### Your task
Select all lines in the records that include "subtotal".

== Material for the task

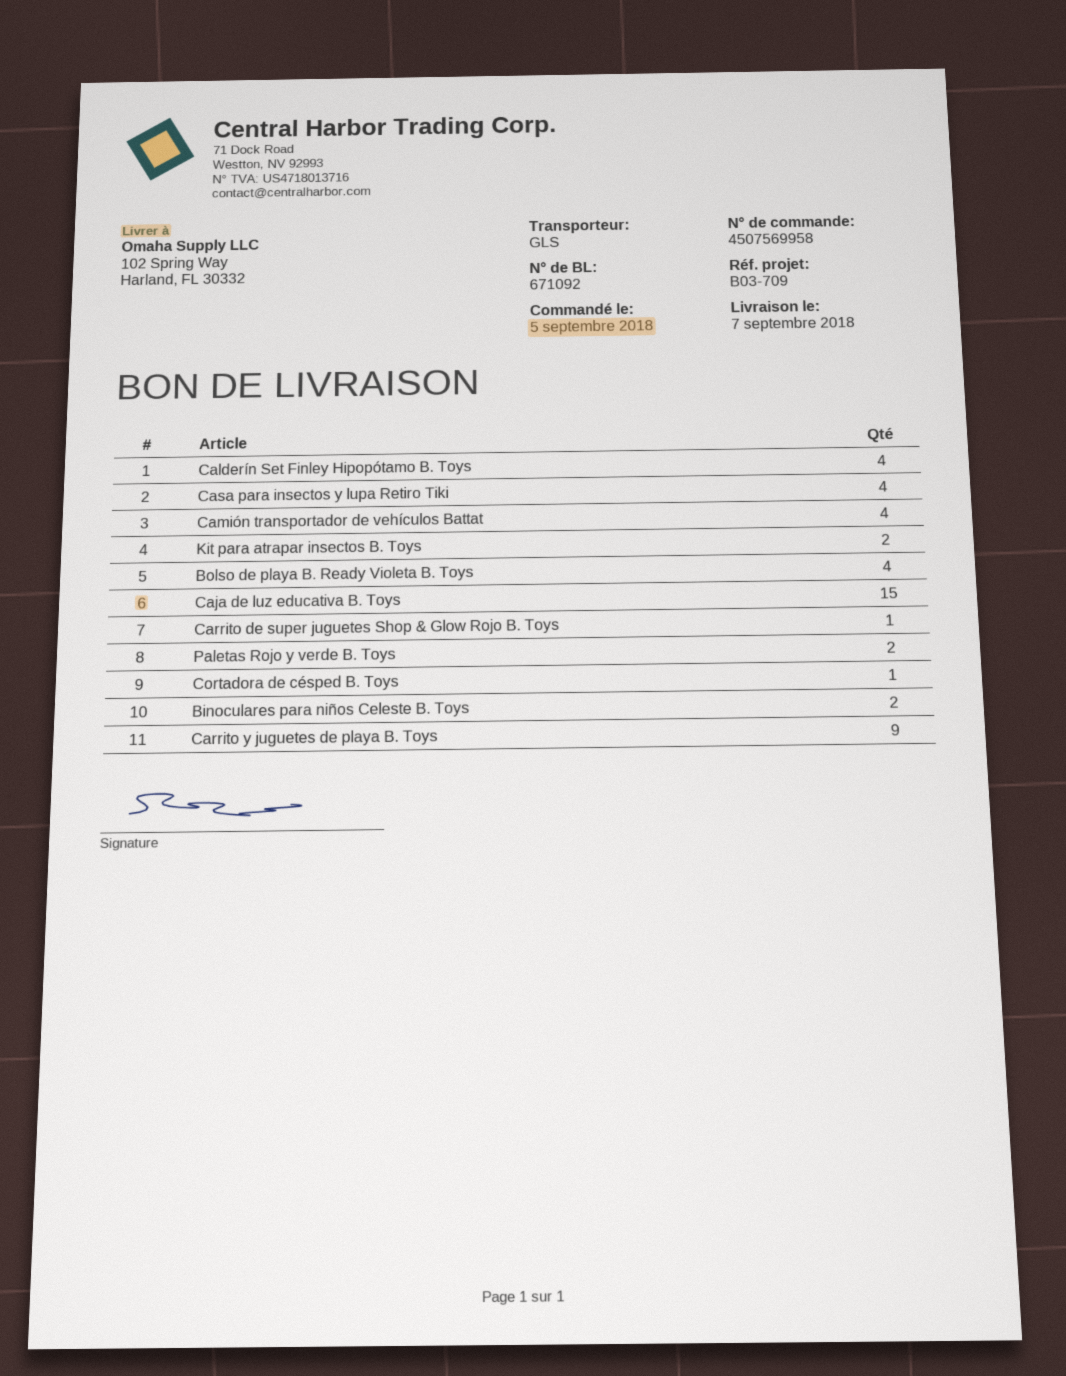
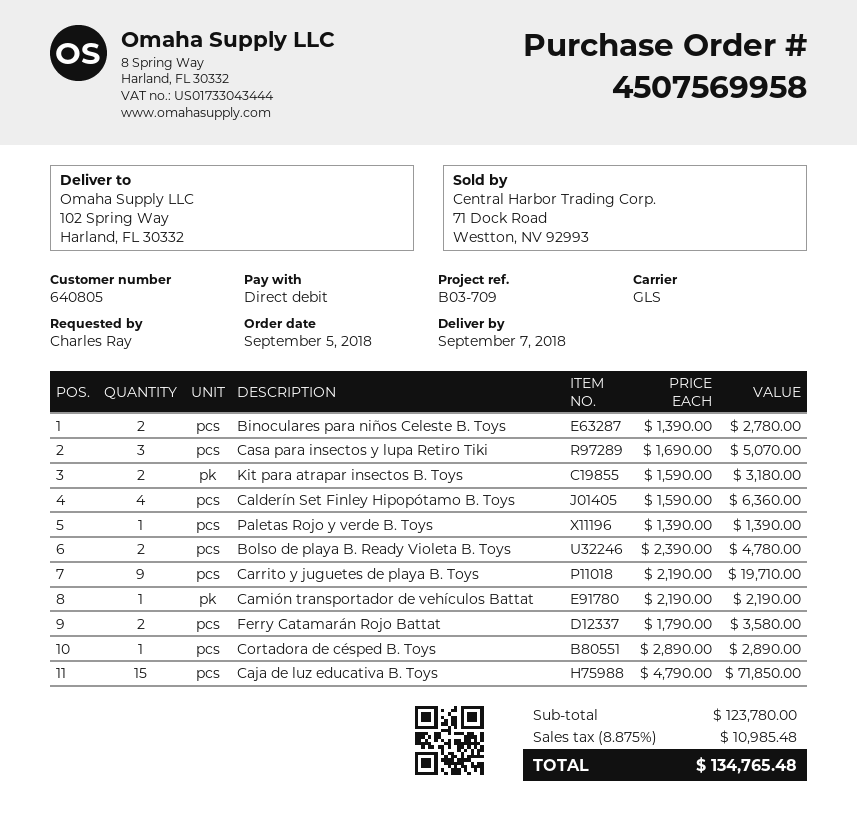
Casa para insectos y lupa Retiro Tiki: 4 -> 3
Camión transportador de vehículos Battat: 4 -> 1
Bolso de playa B. Ready Violeta B. Toys: 4 -> 2
Carrito de super juguetes Shop & Glow Rojo B. Toys: 1 -> none
Paletas Rojo y verde B. Toys: 2 -> 1
Ferry Catamarán Rojo Battat: none -> 2

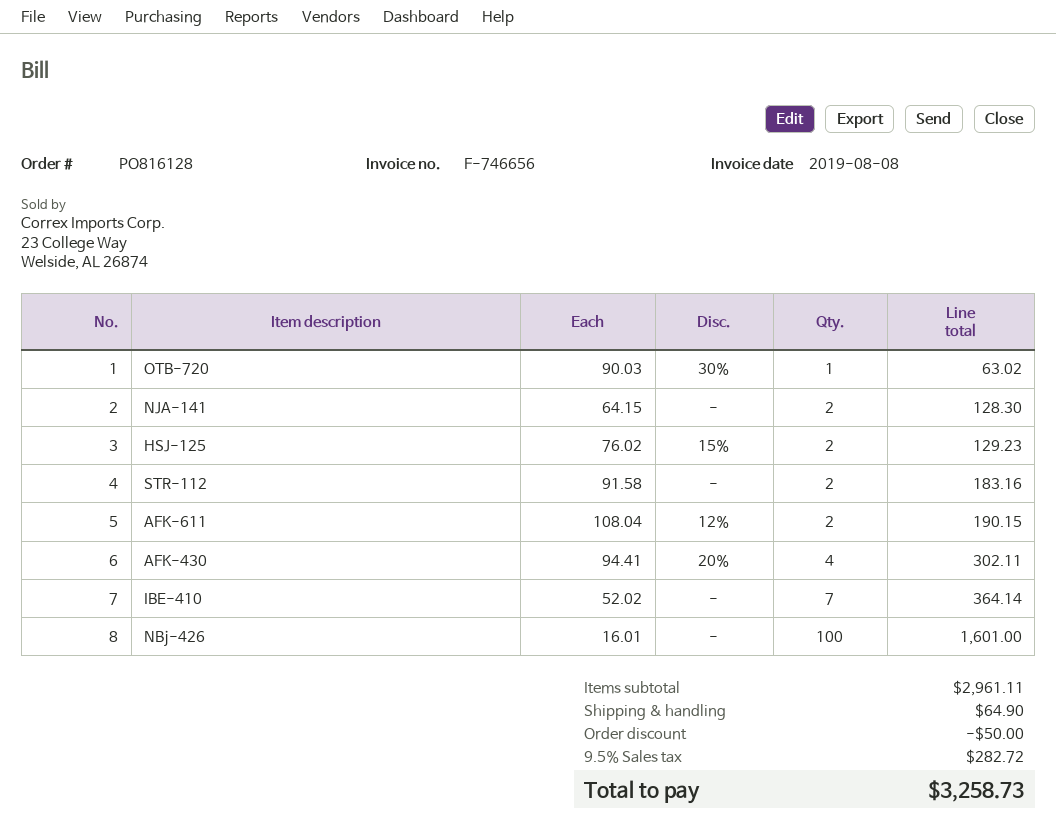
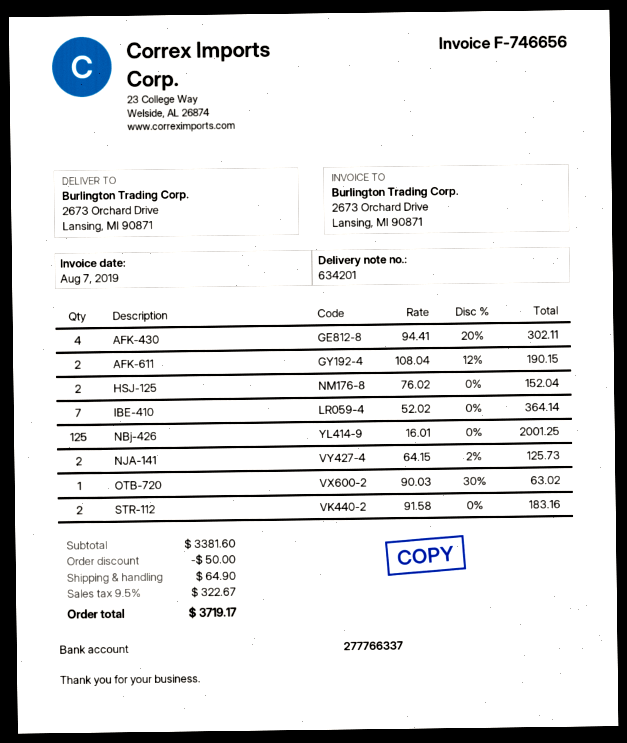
invoice date: 2019-08-08 -> 2019-08-07
NJA-141: 2 x 64.15 = 128.30 -> 2 x 64.15 - 2% = 125.73
HSJ-125: 2 x 76.02 - 15% = 129.23 -> 2 x 76.02 = 152.04
NBj-426: 100 x 16.01 = 1601.00 -> 125 x 16.01 = 2001.25
subtotal: 2961.11 -> 3381.60
tax: 9.5% = 282.72 -> 9.5% = 322.67
total: 3258.73 -> 3719.17

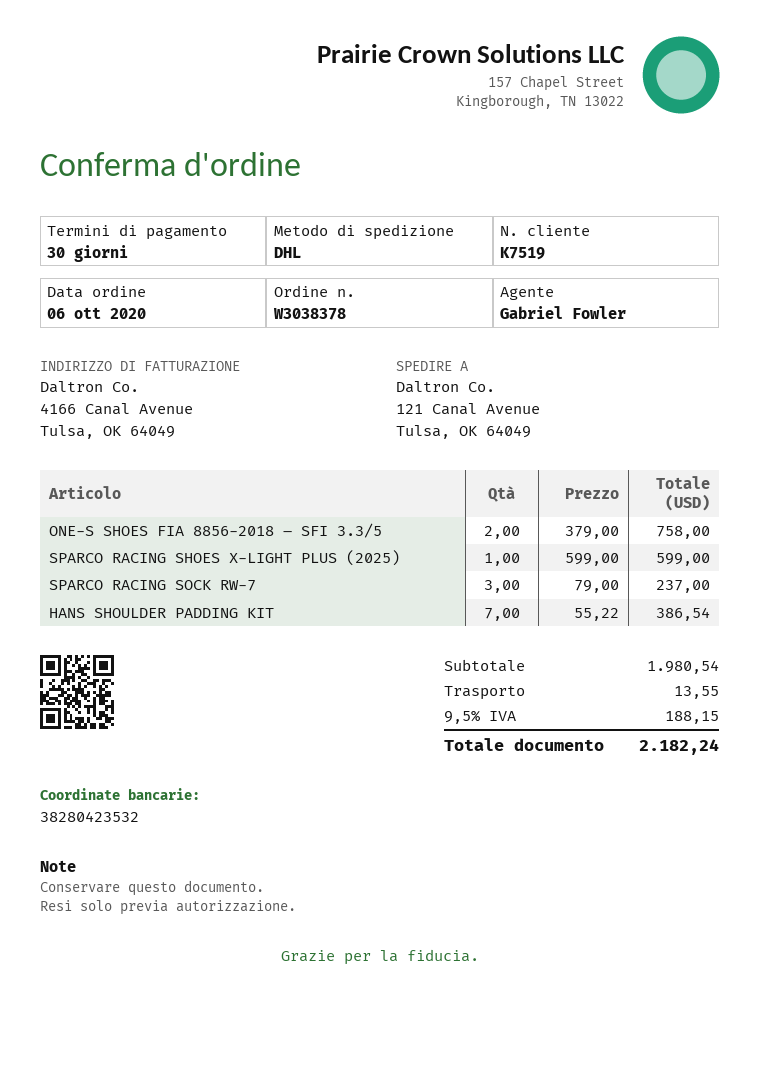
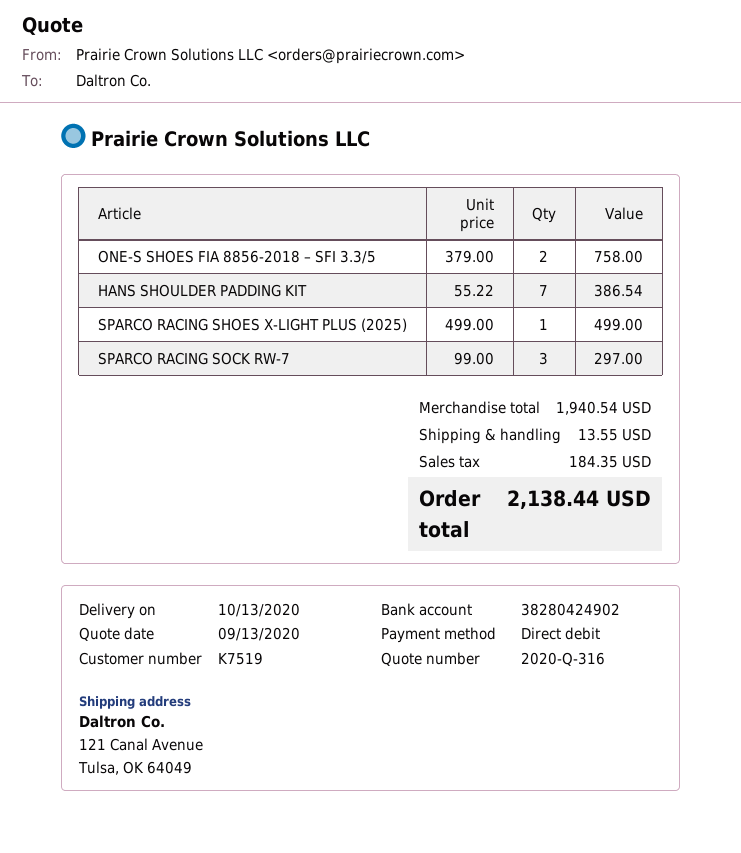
bank account: 38280423532 -> 38280424902
SPARCO RACING SHOES X-LIGHT PLUS (2025): 1 x 599.00 = 599.00 -> 1 x 499.00 = 499.00
SPARCO RACING SOCK RW-7: 3 x 79.00 = 237.00 -> 3 x 99.00 = 297.00
subtotal: 1980.54 -> 1940.54
tax: 188.15 -> 184.35
total: 2182.24 -> 2138.44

====

### Exercise solution
subtotal: 2961.11 -> 3381.60
subtotal: 1980.54 -> 1940.54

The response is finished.